La trascendencia a golpe de click

Publicado el 11 de abril de 2020

Desgraciadamente, es la primera vez en nuestras vidas que afrontamos la Semana Santa sin misas públicas. Dentro de lo malo, puede ser una oportunidad mayúscula para, primero, valorar la eucaristía como nunca lo habíamos hecho y segundo, aprender a rezar en casa, en familia, como católicos adultos.

Acostumbrarnos a orar en casa es quizá el precioso regalo que puede traernos esta espantosa enfermedad. Introducirnos en la meditación, en la contemplación, saborear las Sagradas Escrituras. Dios saca siempre grandes bienes de grandes males. Esta puede ser la ocasión de, si no lo hacíamos, descubrir la importante oración del rosario, ahondar en los Padres de la Iglesia, sumergirnos en las vidas de los santos y, por qué no, celebrar una liturgia de la palabra con los nuestros.

Y es que estamos acostumbrados a delegar las cosas más importantes de la vida, desde la educación de nuestros hijos hasta el cuidado de nuestra Fe.
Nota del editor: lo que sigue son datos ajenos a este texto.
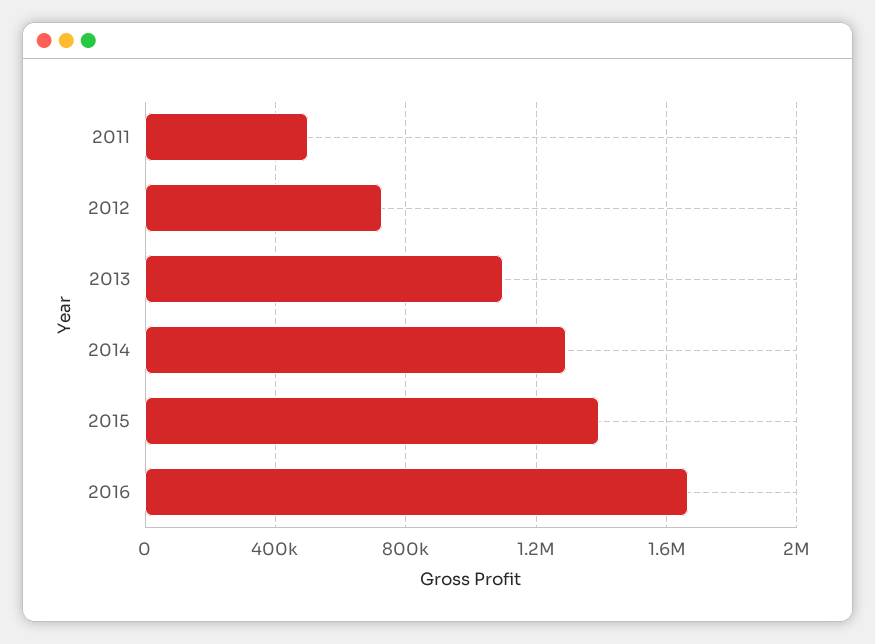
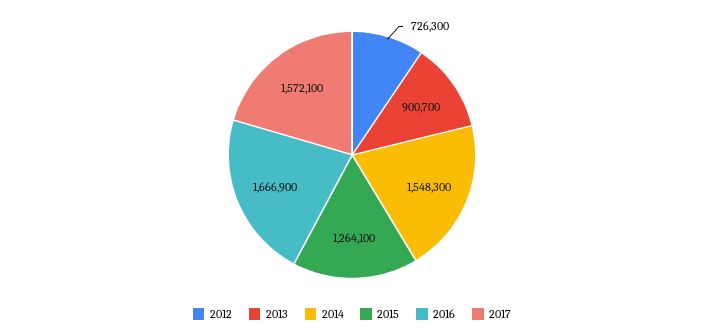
2011: 500000 -> none
2013: 1100000 -> 900700
2014: 1300000 -> 1548300
2015: 1400000 -> 1264100
2017: none -> 1572100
Los sacerdotes son esenciales en la administración de los sacramentos, pero nuestra vida de fe no puede depender exclusivamente de ellos. Esta situación nos está recordando que una verdadera vida espiritual no puede vivirse de forma pasiva.

Lo cierto es que nos hemos habituado a ese pasotismo. Necesitamos todo masticado y en bandeja. Necesitamos consumir el producto. De ahí el afloramiento de todas las misas, adoraciones y demás ocurrencias telemáticas que, con toda buena intención por parte de los emisores y los receptores, se han multiplicado durante estas semanas de confinamiento. ¿Es que no sabemos rezar? ¿Es que el consumismo digital tiene que llegar también a los sacramentos? ¿Es tal nuestro infantilismo espiritual que hemos de depender de los sacerdotes hasta cuando, por desgracia, no les es posible estar con nosotros?

Nuestra religión es encarnada, Cristo ha entronizado lo humano con su abajamiento. Empobreciéndose él, nos ha enriquecido y ha consagrado lo carnal, lo palpable, lo real. Esta situación excepcional ha provocado que no podamos ir a misa, adorar al Santísimo, disfrutar de su presencia en la Santa Hostia. ¿Eso quiere decir que hemos de recurrir a la televisión como quién ve un espectáculo? ¿El consuelo espiritual por medio de un botón del mando a distancia? ¿La trascendencia sacramental en tu salón a golpe de fibra óptica? ¿La redención de la humanidad a través de 42 pulgadas?

Evidentemente, no digo que sea malo en sí mismo ver una misa por la televisión. En un momento de completa sequedad espiritual a lo mejor ayuda, quién sabe. Pero sería una pena, que en una situación como la actual, en un momento con tintes apocalípticos, casi de persecución, de guerra, encerrados en casa, no sepamos apagar esos dispositivos omnipresentes en nuestra vida normal y rezar austeramente, sin intermediarios a base de píxeles.

Apagar los ruidos y las pantallas y rezar según el modo que nos decía nuestro Señor. En nuestra habitación, en lo escondido. Nuestro Padre, que ve en lo escondido, nos recompensará. Y con creces.